** EXERCISE OBJECTIVE **
In the material beneath, how many lines contain the word "Pgpool"? Give the count alone.

** AVAILABLE RECORDS **
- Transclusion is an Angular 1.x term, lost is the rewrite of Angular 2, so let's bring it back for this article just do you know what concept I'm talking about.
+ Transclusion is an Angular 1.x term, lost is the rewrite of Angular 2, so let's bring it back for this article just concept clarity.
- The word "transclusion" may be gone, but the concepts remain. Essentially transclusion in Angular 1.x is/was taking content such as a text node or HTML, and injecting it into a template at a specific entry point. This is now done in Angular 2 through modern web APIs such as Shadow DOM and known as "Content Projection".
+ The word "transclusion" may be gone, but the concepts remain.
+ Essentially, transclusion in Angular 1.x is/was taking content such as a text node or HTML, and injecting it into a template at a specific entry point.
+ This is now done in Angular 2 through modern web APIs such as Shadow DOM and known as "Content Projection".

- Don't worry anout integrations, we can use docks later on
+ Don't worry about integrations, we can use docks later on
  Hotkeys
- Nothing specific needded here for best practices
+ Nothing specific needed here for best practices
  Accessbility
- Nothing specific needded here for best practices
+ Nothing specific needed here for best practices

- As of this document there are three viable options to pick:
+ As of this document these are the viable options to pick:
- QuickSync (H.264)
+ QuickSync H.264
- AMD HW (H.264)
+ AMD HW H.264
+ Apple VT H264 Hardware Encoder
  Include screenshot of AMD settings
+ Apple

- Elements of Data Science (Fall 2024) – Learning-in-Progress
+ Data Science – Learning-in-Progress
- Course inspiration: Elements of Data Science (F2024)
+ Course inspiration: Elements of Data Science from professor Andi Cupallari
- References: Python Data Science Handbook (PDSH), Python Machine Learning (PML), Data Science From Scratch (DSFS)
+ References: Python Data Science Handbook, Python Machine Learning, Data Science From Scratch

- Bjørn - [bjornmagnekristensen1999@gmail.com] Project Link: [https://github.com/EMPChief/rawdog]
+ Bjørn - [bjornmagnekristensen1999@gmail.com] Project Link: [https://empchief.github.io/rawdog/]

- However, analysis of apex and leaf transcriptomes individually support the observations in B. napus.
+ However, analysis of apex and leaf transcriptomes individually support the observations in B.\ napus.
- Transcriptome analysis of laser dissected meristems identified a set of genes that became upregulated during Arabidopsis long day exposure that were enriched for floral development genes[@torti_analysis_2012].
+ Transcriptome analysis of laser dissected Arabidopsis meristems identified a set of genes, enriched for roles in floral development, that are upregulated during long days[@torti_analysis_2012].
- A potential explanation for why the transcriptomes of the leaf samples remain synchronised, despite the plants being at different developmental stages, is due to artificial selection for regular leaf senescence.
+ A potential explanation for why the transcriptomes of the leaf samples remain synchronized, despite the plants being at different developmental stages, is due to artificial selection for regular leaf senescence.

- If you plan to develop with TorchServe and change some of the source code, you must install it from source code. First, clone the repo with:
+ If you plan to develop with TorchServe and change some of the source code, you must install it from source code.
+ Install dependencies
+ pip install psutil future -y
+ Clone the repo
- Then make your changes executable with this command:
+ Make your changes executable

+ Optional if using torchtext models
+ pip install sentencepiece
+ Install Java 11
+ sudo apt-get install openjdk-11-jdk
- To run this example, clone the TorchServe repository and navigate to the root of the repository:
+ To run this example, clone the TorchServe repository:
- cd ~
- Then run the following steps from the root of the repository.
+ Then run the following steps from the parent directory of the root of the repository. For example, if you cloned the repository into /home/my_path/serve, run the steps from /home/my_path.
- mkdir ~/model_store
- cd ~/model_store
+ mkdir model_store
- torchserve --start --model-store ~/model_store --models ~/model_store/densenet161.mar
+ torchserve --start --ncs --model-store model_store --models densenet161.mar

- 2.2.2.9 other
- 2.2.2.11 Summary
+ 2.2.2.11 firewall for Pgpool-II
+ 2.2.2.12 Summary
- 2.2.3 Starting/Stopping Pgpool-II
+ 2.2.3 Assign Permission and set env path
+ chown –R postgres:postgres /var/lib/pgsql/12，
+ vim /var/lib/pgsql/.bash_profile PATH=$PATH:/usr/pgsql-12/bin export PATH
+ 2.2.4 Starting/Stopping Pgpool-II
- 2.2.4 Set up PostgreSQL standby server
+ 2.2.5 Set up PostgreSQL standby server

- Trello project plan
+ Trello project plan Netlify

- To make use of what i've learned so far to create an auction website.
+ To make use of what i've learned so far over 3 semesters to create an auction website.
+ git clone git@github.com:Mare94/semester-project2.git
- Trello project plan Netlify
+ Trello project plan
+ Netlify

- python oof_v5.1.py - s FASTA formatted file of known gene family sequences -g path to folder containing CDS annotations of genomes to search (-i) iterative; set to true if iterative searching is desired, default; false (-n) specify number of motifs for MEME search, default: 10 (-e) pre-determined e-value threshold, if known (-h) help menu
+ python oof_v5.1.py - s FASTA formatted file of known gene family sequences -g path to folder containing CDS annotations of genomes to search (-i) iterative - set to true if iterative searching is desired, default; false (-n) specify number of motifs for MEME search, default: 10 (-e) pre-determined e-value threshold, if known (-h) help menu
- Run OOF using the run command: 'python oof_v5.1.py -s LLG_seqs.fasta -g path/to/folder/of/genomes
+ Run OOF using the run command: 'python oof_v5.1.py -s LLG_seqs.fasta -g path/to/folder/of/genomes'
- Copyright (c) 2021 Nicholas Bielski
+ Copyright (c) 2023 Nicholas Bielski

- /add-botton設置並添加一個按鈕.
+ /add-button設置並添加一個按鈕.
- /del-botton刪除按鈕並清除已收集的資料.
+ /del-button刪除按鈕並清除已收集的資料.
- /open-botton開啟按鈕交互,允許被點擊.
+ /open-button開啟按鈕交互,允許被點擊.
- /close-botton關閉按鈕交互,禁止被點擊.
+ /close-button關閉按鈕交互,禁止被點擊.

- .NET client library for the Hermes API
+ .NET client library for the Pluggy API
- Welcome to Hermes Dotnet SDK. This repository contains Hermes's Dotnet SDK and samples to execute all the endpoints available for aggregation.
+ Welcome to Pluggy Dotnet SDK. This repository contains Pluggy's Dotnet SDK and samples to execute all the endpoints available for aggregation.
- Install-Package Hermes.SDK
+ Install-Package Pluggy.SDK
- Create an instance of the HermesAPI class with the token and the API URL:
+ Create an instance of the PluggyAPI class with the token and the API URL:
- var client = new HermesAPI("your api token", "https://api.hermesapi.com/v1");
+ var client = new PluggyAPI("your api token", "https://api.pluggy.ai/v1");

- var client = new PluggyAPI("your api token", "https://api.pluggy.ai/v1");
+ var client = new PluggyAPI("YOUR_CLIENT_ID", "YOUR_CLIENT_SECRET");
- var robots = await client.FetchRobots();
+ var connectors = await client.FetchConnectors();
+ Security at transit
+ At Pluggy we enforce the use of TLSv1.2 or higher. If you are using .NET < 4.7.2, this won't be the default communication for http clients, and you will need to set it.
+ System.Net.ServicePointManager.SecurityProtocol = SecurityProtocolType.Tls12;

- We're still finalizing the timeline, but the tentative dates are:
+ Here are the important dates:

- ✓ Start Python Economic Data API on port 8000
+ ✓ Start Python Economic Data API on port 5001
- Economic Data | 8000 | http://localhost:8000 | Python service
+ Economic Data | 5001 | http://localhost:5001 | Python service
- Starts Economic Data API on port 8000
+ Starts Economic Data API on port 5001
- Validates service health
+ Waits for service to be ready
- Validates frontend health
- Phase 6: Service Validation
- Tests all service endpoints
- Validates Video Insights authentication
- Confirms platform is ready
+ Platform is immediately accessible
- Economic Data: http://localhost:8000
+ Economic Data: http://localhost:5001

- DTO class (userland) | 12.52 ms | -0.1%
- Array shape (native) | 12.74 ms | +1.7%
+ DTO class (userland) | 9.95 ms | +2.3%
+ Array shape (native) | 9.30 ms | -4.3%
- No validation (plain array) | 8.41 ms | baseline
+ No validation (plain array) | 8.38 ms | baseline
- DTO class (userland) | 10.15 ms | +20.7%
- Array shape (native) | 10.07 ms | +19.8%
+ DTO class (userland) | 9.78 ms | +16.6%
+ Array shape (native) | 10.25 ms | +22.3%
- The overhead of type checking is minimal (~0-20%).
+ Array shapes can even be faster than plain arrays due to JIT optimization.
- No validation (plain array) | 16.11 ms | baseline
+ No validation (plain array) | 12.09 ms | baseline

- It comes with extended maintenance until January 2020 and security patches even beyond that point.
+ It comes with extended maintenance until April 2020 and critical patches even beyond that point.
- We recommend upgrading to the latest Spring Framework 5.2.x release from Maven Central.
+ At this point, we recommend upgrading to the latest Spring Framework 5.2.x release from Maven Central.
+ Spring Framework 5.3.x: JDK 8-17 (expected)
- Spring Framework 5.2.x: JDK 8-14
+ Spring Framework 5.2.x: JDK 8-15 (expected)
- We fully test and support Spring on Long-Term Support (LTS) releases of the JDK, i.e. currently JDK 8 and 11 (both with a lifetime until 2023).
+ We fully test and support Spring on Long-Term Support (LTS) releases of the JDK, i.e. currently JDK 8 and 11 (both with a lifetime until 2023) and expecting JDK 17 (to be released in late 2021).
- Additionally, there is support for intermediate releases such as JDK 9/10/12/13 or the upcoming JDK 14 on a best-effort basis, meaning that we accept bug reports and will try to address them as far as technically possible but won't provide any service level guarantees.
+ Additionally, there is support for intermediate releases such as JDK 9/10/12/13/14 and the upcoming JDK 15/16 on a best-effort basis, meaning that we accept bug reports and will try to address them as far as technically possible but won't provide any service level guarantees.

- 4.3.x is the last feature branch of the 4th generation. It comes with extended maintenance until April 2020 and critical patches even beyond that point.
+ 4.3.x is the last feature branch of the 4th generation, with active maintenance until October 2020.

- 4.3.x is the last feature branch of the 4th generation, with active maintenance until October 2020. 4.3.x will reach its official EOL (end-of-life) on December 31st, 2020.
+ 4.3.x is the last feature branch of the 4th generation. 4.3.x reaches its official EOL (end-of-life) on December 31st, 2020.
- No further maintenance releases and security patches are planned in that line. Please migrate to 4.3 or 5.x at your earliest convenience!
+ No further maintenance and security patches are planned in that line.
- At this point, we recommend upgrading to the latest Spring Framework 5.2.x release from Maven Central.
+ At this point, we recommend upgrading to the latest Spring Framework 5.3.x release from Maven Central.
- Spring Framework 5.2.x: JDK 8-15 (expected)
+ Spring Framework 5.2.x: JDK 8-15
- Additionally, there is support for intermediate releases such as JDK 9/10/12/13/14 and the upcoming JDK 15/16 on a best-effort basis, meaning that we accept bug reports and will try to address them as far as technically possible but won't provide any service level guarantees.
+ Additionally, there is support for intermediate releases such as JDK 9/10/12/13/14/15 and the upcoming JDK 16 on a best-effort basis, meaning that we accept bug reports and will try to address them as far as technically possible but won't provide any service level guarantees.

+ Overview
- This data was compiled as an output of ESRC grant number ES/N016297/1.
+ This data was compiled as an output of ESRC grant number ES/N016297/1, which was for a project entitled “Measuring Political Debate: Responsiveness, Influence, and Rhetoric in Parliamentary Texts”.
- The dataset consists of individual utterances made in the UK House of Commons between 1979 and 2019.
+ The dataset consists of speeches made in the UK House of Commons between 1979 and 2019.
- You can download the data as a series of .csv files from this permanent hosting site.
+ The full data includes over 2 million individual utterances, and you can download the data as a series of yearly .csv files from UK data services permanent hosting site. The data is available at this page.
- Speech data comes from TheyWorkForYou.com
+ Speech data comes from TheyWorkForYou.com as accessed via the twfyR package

** EXERCISE RESULT **
3